GSA Loses $2.5 Billion Cloud Contract Fight - InformationWeek

InformationWeek is part of the Informa Tech Division of Informa PLC

This site is operated by a business or businesses owned by Informa PLC and all copyright resides with them.Informa PLC's registered office is 5 Howick Place, London SW1P 1WG. Registered in England and Wales. Number 8860726.

03:46 PM
Connect Directly

GSA Loses $2.5 Billion Cloud Contract Fight

The end result may let the feds require U.S.-only, government-only clouds.

Top 20 Government Cloud Service Providers
(click image for larger view)
Slideshow: Top 20 Government Cloud Service Providers
The General Services Administration lost a dispute Monday over a $2.5 billion cloud email contract and, as a result, may have to go back to the drawing board for part of its proposal. However, in the process, the Government Accountability Office, which decided the dispute, may have given federal agencies leeway to require U.S.-only, government-only clouds in order to meet agency needs.

The dispute arises out of a $2.5 billion May request for quotations (RFQ) for a government-wide contract vehicle for cloud email that had been championed by former federal CIO Vivek Kundra, among others, with the aim of consolidating federal government email systems and driving cloud adoption. The Obama administration has been a strong supporter of government agencies' move toward cloud computing as a way to increase efficiency and cut costs.

The May RFQ limited the location of data center facilities hosting the services to the United States and a list of other countries, limited certain offerings to clouds that had only government tenants, and required that the services meet other security requirements.

[ Clouds are suppose to save money. That's important because Federal IT Budgets Flat Through 2017. ]

On the eve of the closure of the request for quotations, two small Microsoft resellers, Technosource and True Tandem, filed protests over several contract terms. Onix Networking and Unisys, both of whom are associated with Google, later intervened in the case.

Technosource and True Tandem made three arguments: first, that the data center location restriction was "unnecessarily restrictive of competition;" second, that the requirement that the cloud be limited to government clients was also unnecessarily restrictive and "exceed[ed] the government's needs;" and third, that a requirement that government-only email not be routed through external networks was ambiguous (the GAO sustained this last aspect of the protest).

It appears from the decision that GSA had wanted to require hosting of the email data in a U.S. data center, but the U.S. Trade Representative's office advised the GSA that limiting the hosting to U.S.-only data centers was too restrictive of free trade. While GSA felt that requiring data centers be located in the United States didn't run afoul of trade agreements, it decided to go along nonetheless.

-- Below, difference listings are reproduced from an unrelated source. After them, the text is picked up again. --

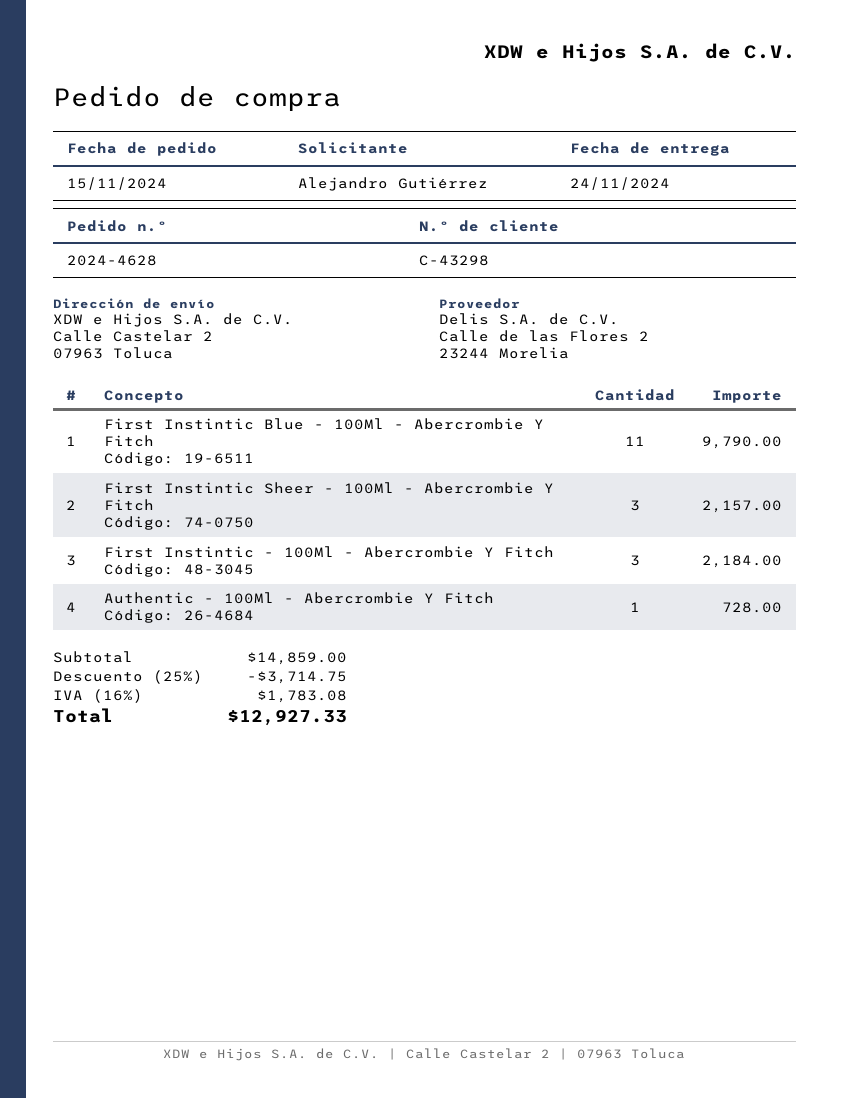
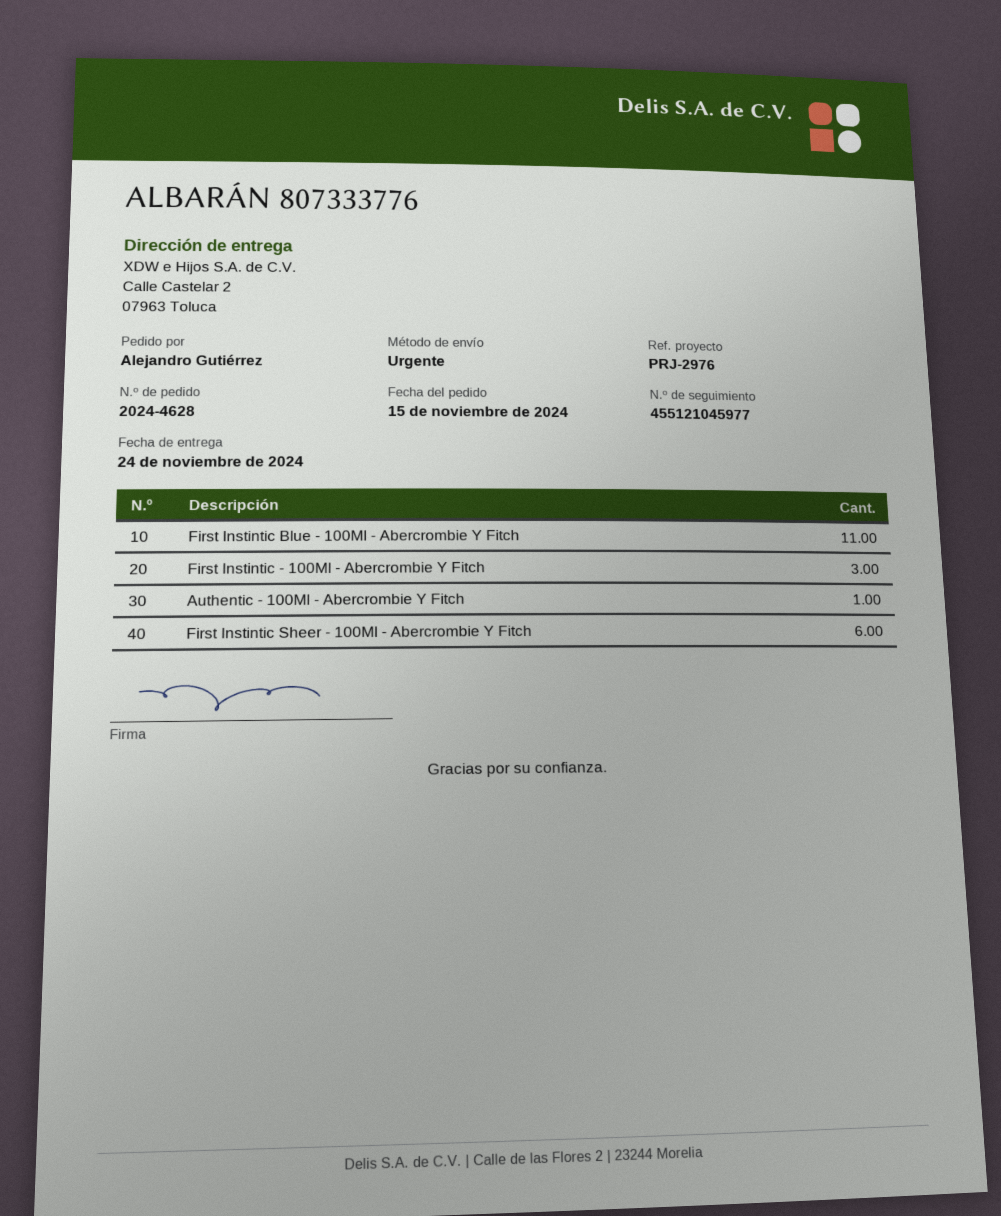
First Instintic Sheer - 100Ml - Abercrombie Y Fitch: 3 -> 6

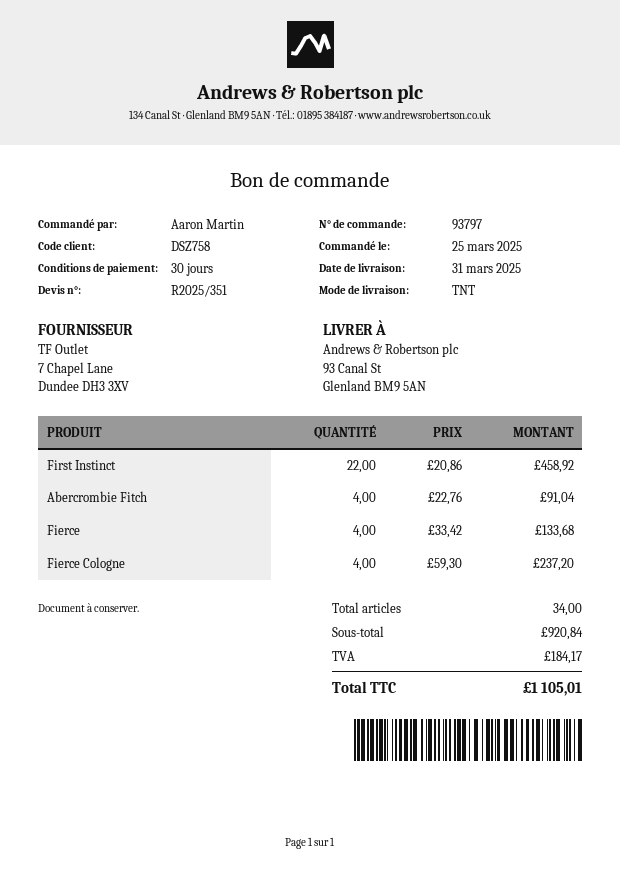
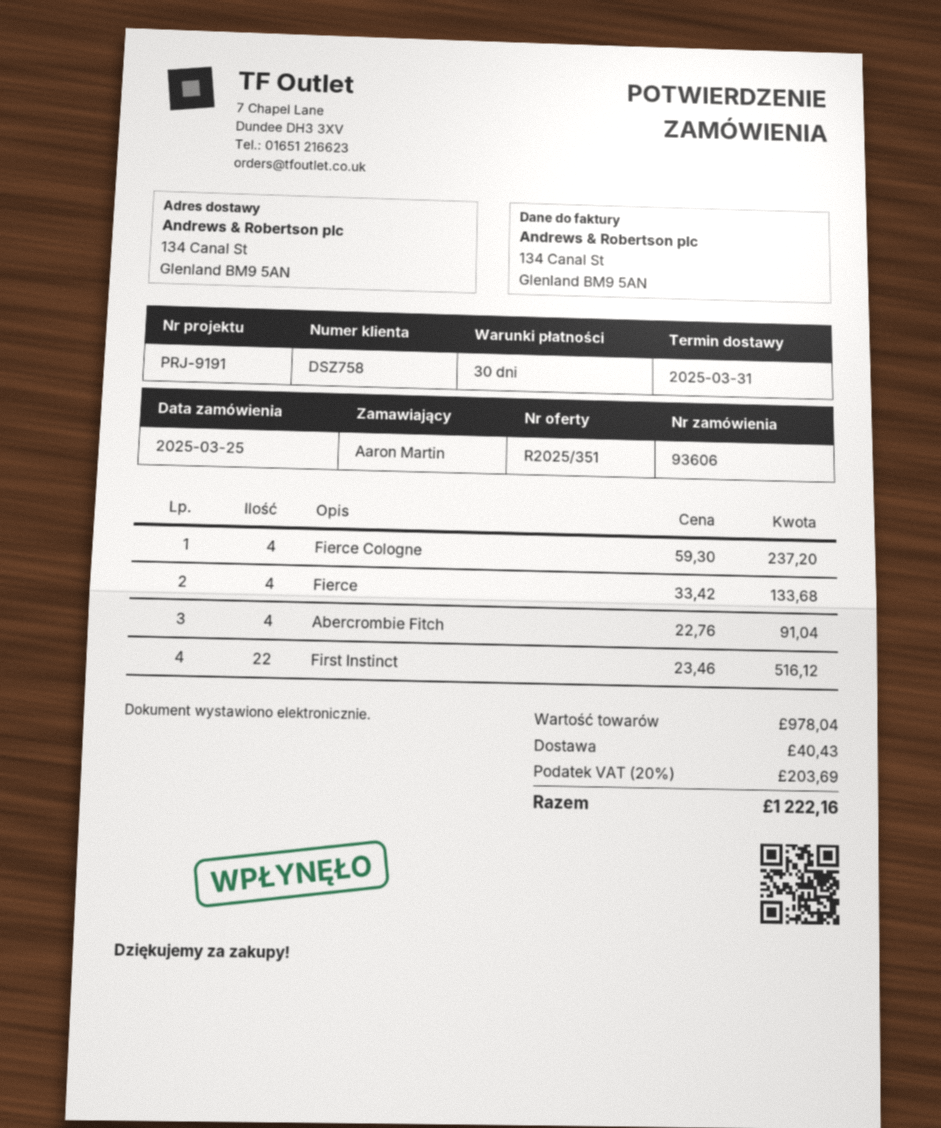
order number: 93797 -> 93606
ship to: 93 Canal St, Glenland BM9 5AN -> 134 Canal St, Glenland BM9 5AN
First Instinct: 22 x 20.86 = 458.92 -> 22 x 23.46 = 516.12
subtotal: 920.84 -> 978.04
shipping: none -> 40.43
tax: 184.17 -> 203.69
total: 1105.01 -> 1222.16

According to the GAO decision, GSA decided that it would permit the data to be hosted in one of a list of countries, but not America's political enemies and rivals such as China, Iran, North Korea, and Cuba. GSA's justifications for this action included security concerns and an argument that the government needs to know the location of providers' data centers. "To state that data centers can be located anywhere in the world would be irresponsible," GSA said in a response to the GAO, according to the decision.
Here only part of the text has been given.